9.1.7 Estimation for Random Vectors

The examples that we have seen so far involved only two random variables $X$ and $Y$. In practice, we often need to estimate several random variables and we might observe several random variables. In other words, we might want to estimate the value of an unobserved random vector $\textbf{X}$: \begin{equation} \nonumber \textbf{X} = \begin{bmatrix} X_1 \\%[5pt] X_2 \\%[5pt] . \\[-10pt] . \\[-10pt] . \\[5pt] X_m \end{bmatrix}, \end{equation} given that we have observed the random vector $\textbf{Y}$, \begin{equation} \nonumber \textbf{Y} = \begin{bmatrix} Y_1 \\%[5pt] Y_2 \\%[5pt] . \\[-10pt] . \\[-10pt] . \\[5pt] Y_n \end{bmatrix}. \end{equation} Almost everything that we have discussed can be extended to the case of random vectors. For example, to find the MMSE estimate of $\textbf{X}$ given $\textbf{Y}=\textbf{y}$, we can write \begin{equation} \hat{\mathbf{X}}_M=E[\mathbf{X}|\mathbf{Y}]=\begin{bmatrix} E[X_1|Y_1,Y_2,\cdots,Y_n] \\%[5pt] E[X_2|Y_1,Y_2,\cdots,Y_n] \\%[5pt] . \\[-10pt] . \\[-10pt] . \\[5pt] E[X_m|Y_1,Y_2,\cdots,Y_n] \end{bmatrix}. \end{equation} However, the above conditional expectations might be too complicated computationally. Therefore, for random vectors, it is very common to consider simpler estimators such as the linear MMSE. Let's now discuss linear MMSE for random vectors.
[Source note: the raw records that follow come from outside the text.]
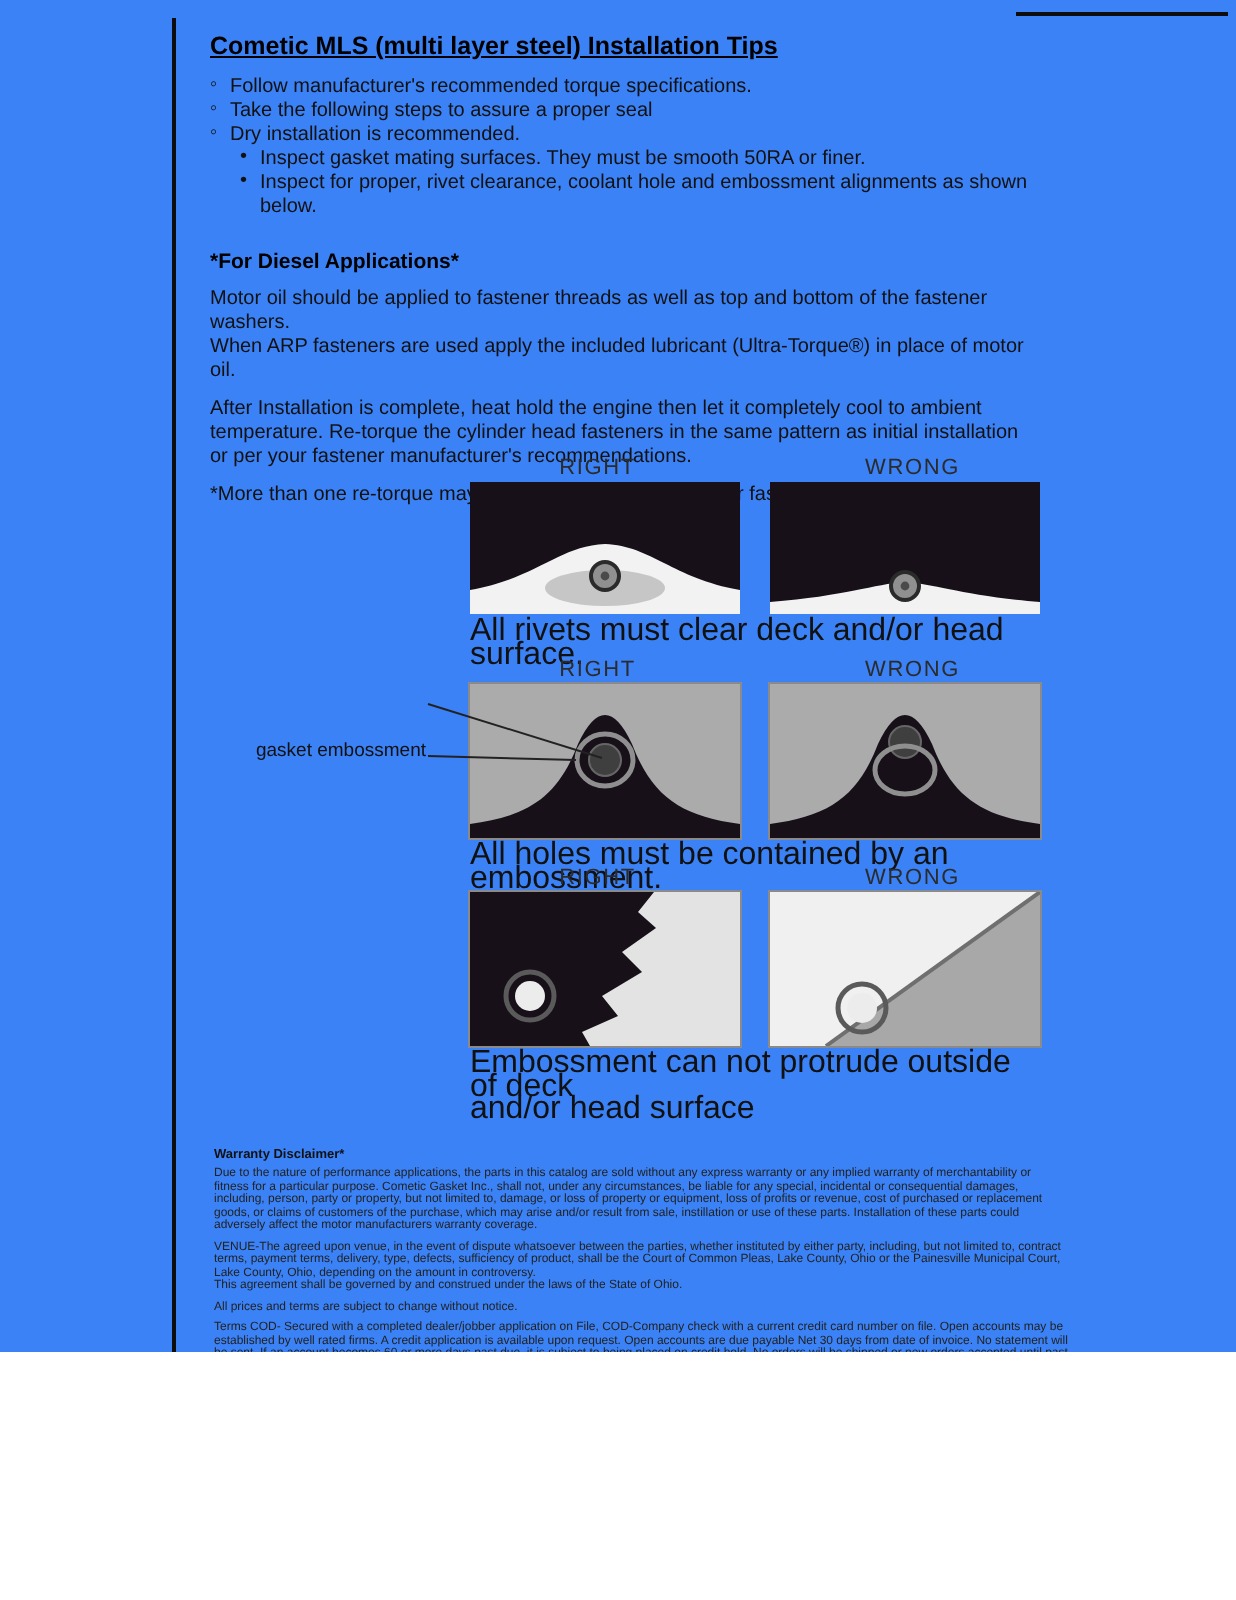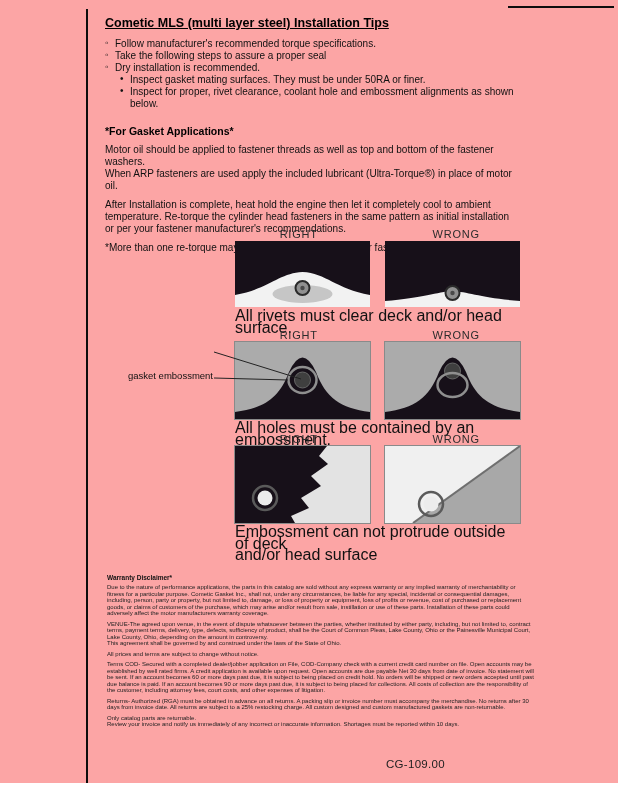--- a/index.html
+++ b/index.html
@@ -4,7 +4,7 @@
 <style>
   html,body { margin:0; padding:0; background:#ffffff; }
   .page {
-    position:relative; width:618px; height:783px; background:#fca5a5;
+    position:relative; width:618px; height:676px; background:#3b82f6;
     font-family:"Liberation Sans", sans-serif; color:#111; overflow:hidden;text-decoration:underline;
   }
   .left-rule { position:absolute; left:86px; top:9px; width:2px; height:779px; background:#0d0d0d; }

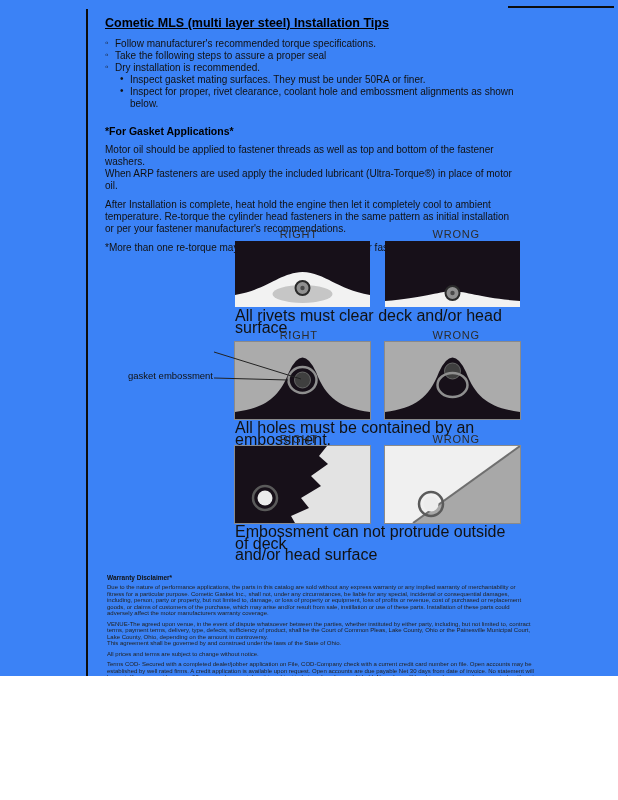--- a/index.html
+++ b/index.html
@@ -53,7 +53,7 @@
       <div class="b">Follow manufacturer's recommended torque specifications.</div>
       <div class="b">Take the following steps to assure a proper seal</div>
       <div class="b">Dry installation is recommended.</div>
-      <div class="sb">Inspect gasket mating surfaces.  They must be under 50RA or finer.</div>
+      <div class="sb">Inspect gasket mating surfaces.  They must be smooth 50RA or finer.</div>
       <div class="sb">Inspect for proper, rivet clearance, coolant hole and embossment alignments as shown below.</div>
     </div>
     <div class="diesel-heading">*For Gasket Applications*</div>

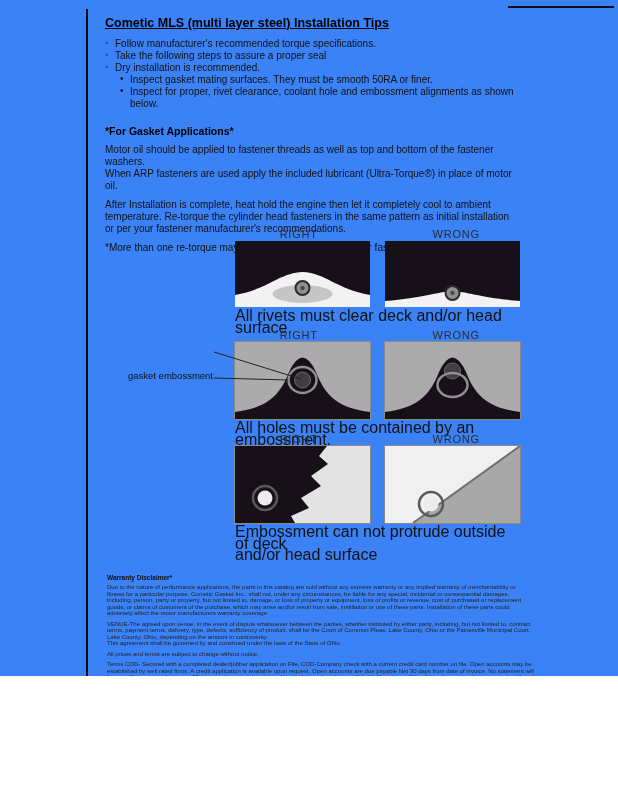--- a/index.html
+++ b/index.html
@@ -56,7 +56,7 @@
       <div class="sb">Inspect gasket mating surfaces.  They must be smooth 50RA or finer.</div>
       <div class="sb">Inspect for proper, rivet clearance, coolant hole and embossment alignments as shown below.</div>
     </div>
-    <div class="diesel-heading">*For Gasket Applications*</div>
+    <div class="diesel-heading">*For Diesel Applications*</div>
     <p class="para pre">Motor oil should be applied to fastener threads as well as top and bottom of the fastener washers.
 When ARP fasteners are used apply the included lubricant (Ultra-Torque®) in place of motor oil.</p>
     <p class="para pre">After Installation is complete, heat hold the engine then let it completely cool to ambient

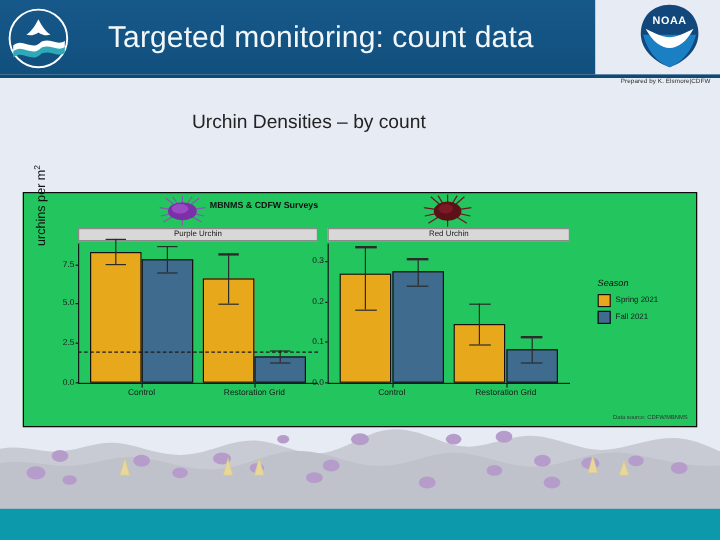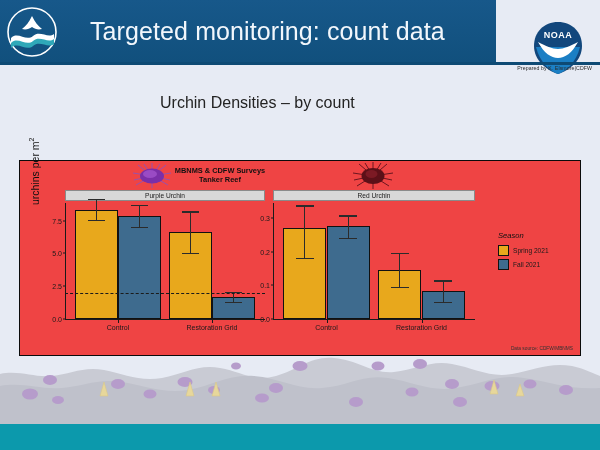--- a/index.html
+++ b/index.html
@@ -23,7 +23,7 @@
     position:absolute;left:6px;top:6px;width:52px;height:52px;
   }
   #noaa-logo{
-    position:absolute;left:530px;top:20px;width:56px;height:56px;
+    position:absolute;left:530px;top:2px;width:56px;height:56px;
   }
   #slide-title{
     position:absolute;left:90px;top:14px;width:420px;

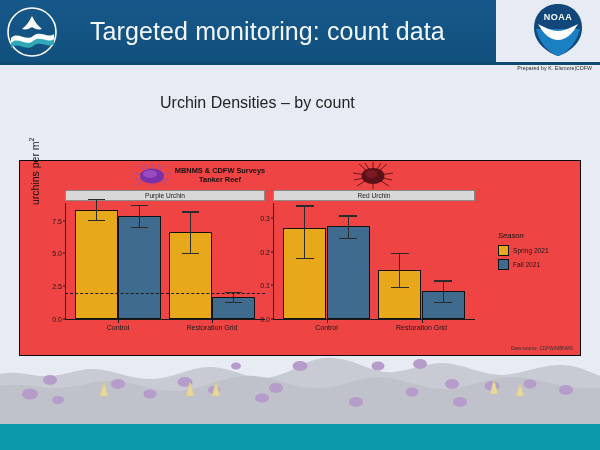--- a/index.html
+++ b/index.html
@@ -54,7 +54,7 @@
   
   #chart-card{
     position:absolute;left:19px;top:160px;width:562px;height:196px;
-    background:#ef4444;border:1.4px solid #0B0B0B;box-sizing:border-box;
+    background:#22c55e;border:1.4px solid #0B0B0B;box-sizing:border-box;
   }
   #chart-title{
     position:absolute;left:0;top:5px;width:400px;text-align:center;

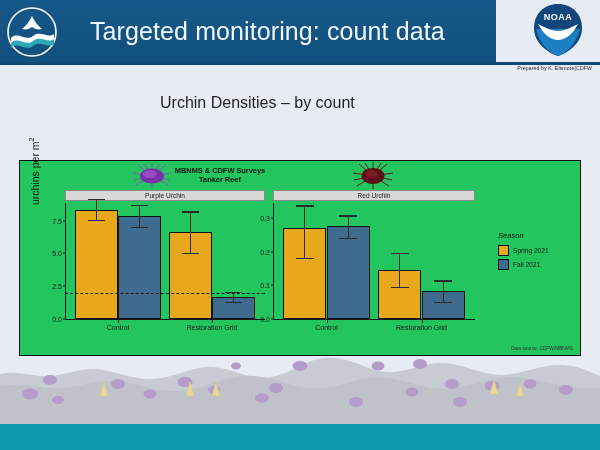--- a/index.html
+++ b/index.html
@@ -185,7 +185,6 @@
 
   <div id="chart-title">
     <span>MBNMS &amp; CDFW Surveys</span>
-    <span class="l2">Tanker Reef</span>
   </div>
 
   <span class="urchin-ico" style="left:112px;top:2px;">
Linear MMSE for Random Vectors:

Suppose that we would like to have an estimator for the random vector $\mathbf{X}$ in the form of \begin{align} \hat{\mathbf{X}}_L=\mathbf{A} \mathbf{Y}+ \mathbf{b}, \end{align} where $\mathbf{A}$ and $\mathbf{b}$ are fixed matrices to be determined. Remember that for two random variables $X$ and $Y$, the linear MMSE estimator of $X$ given $Y$ is \begin{align} \hat{X}_L&=\frac{\textrm{Cov}(X,Y)}{\textrm{Var}(Y)} (Y-EY)+ EX\\ &=\frac{\textrm{Cov}(X,Y)}{\textrm{Cov}(Y,Y)} (Y-EY)+ EX. \end{align} We can extend this result to the case of random vectors. More specifically, we can show that the linear MMSE estimator of the random vector $\mathbf{X}$ given the random vector $\mathbf{Y}$ is given by \begin{align} \hat{\mathbf{X}}_L=\mathbf{\textbf{C}_\textbf{XY}} \mathbf{\textbf{C}_\textbf{Y}}^{-1} (\mathbf{Y}-E[\textbf{Y}])+ E[\textbf{X}]. \end{align} In the above equation, $\textbf{C}_\textbf{Y}$ is the covariance matrix of $\mathbf{Y}$, defined as \begin{align} \nonumber \textbf{C}_\textbf{Y}&=E[(\textbf{Y}-E\textbf{Y})(\textbf{Y}-E\textbf{Y})^{T}], \end{align} and $\textbf{C}_\textbf{XY}$ is the cross covariance matrix of $\mathbf{X}$ and $\mathbf{Y}$, defined as \begin{align} \nonumber \textbf{C}_\textbf{XY}=E[(\textbf{X}-E\textbf{X})(\textbf{Y}-E\textbf{Y})^T]. \end{align} The above calculations can easily be done using MATLAB or other packages. However, it is sometimes easier to use the orthogonality principle to find $\hat{\mathbf{X}}_L$. We now explain how to use the orthogonality principle to find linear MMSE estimators.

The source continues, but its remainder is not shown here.